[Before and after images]
○ ○ ○ ○ ○ ○ ○
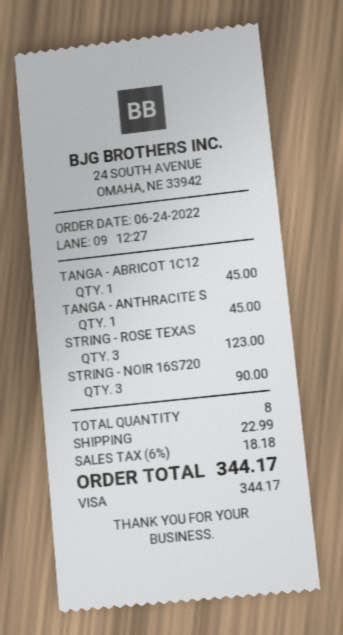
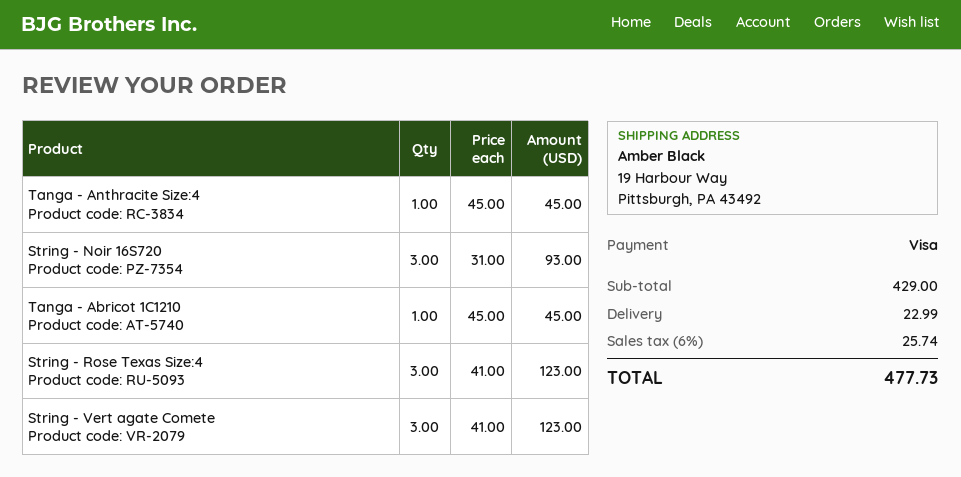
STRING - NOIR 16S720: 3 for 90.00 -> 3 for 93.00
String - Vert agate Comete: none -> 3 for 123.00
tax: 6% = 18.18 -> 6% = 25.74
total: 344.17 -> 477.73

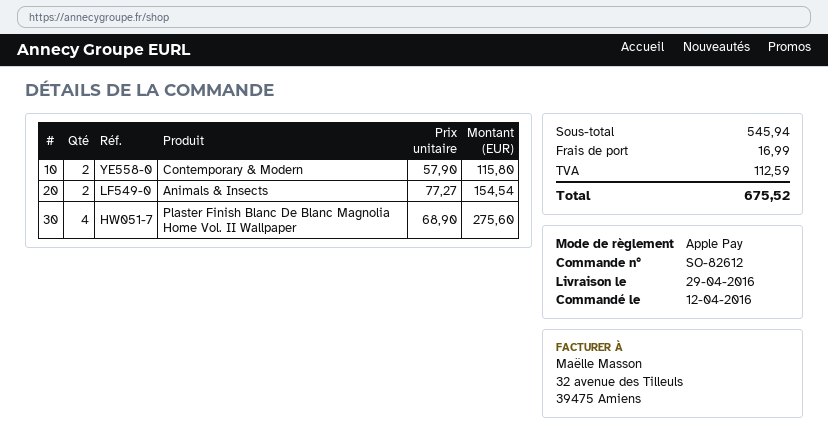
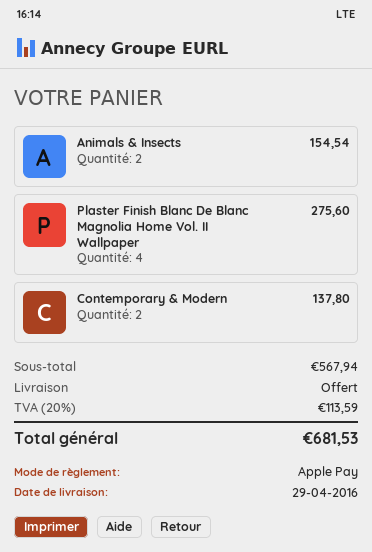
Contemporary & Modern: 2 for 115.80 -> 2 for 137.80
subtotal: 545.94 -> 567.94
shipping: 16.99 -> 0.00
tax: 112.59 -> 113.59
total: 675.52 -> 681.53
○ ○ ○ ○ ○ ○ ○
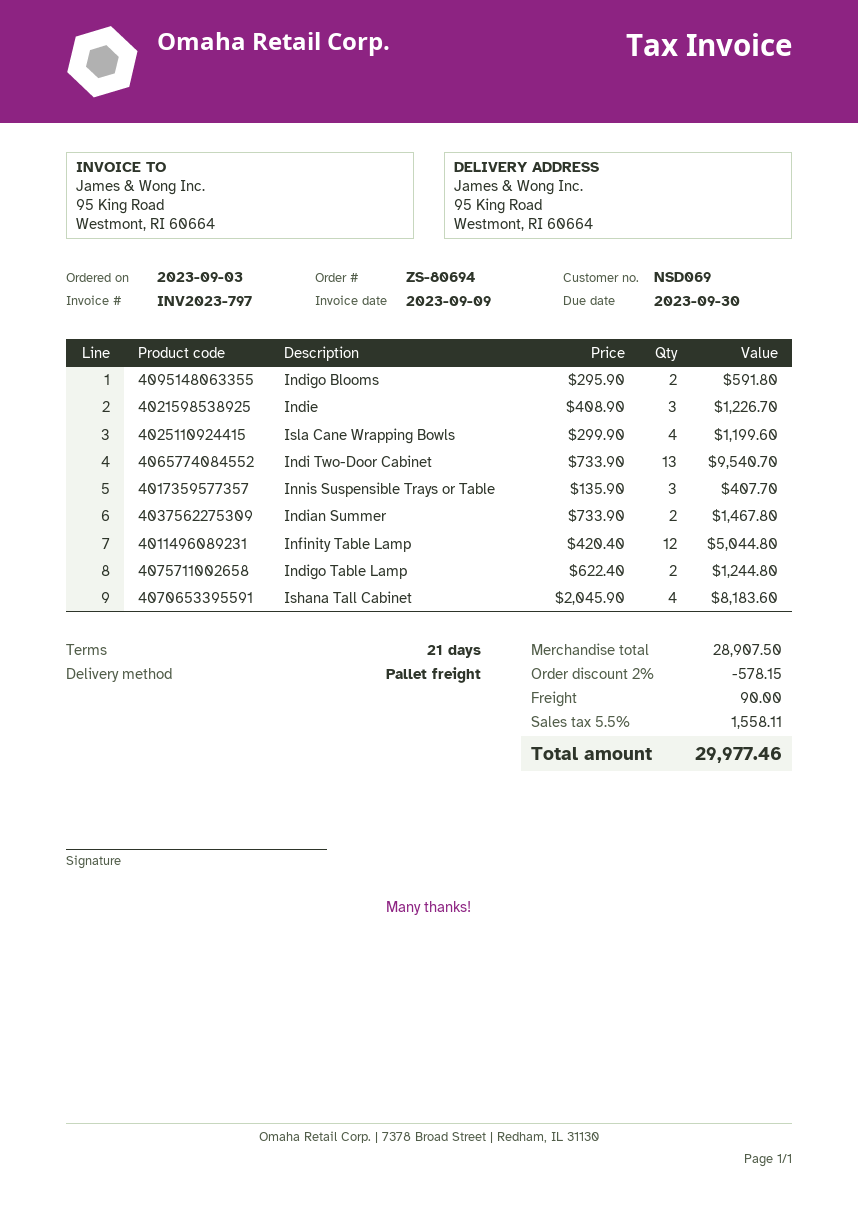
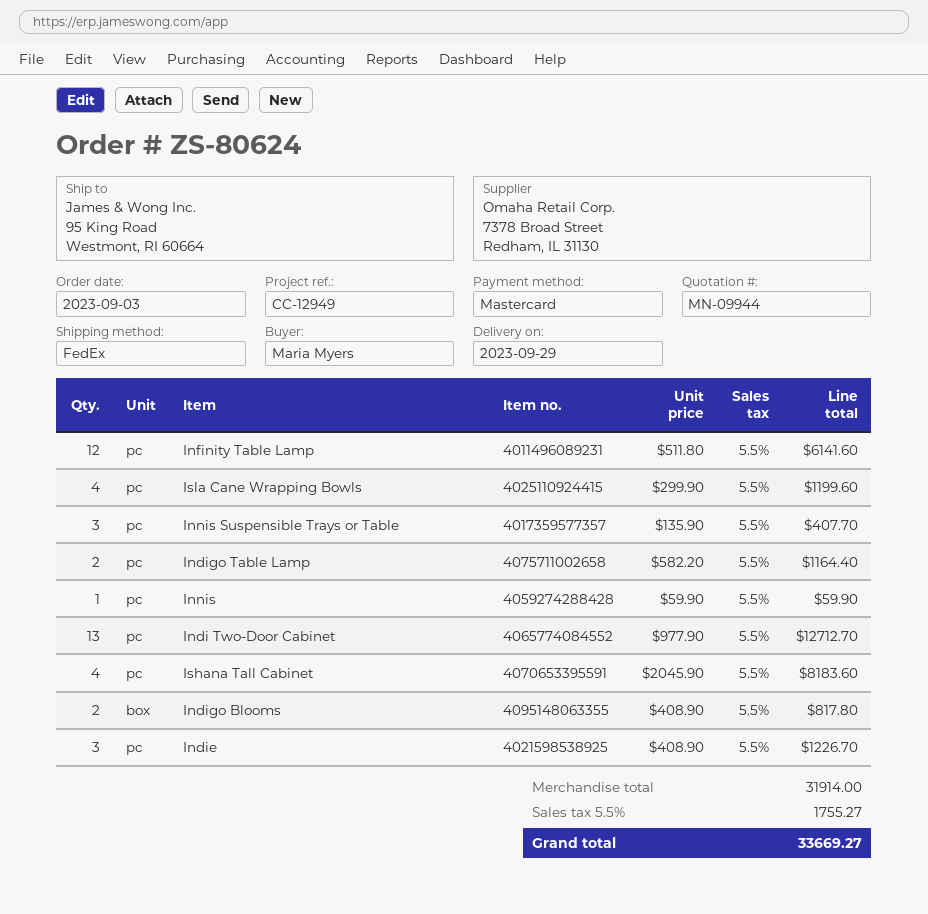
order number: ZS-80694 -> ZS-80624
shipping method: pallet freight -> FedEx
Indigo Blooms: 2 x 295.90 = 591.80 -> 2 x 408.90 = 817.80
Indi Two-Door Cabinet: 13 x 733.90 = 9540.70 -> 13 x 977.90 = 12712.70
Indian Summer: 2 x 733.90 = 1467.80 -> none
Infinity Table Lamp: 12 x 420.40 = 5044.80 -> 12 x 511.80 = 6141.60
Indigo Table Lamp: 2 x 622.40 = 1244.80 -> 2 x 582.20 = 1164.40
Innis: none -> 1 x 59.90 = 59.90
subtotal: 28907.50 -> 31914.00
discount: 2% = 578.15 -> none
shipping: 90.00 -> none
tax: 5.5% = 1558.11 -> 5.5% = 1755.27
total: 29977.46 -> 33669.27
○ ○ ○ ○ ○ ○ ○
Skipping every picture, transcribe exactly the lines above from the one containing "total: 344.17 -> 477.73" through the one containing "total: 675.52 -> 681.53", both included.

total: 344.17 -> 477.73

Contemporary & Modern: 2 for 115.80 -> 2 for 137.80
subtotal: 545.94 -> 567.94
shipping: 16.99 -> 0.00
tax: 112.59 -> 113.59
total: 675.52 -> 681.53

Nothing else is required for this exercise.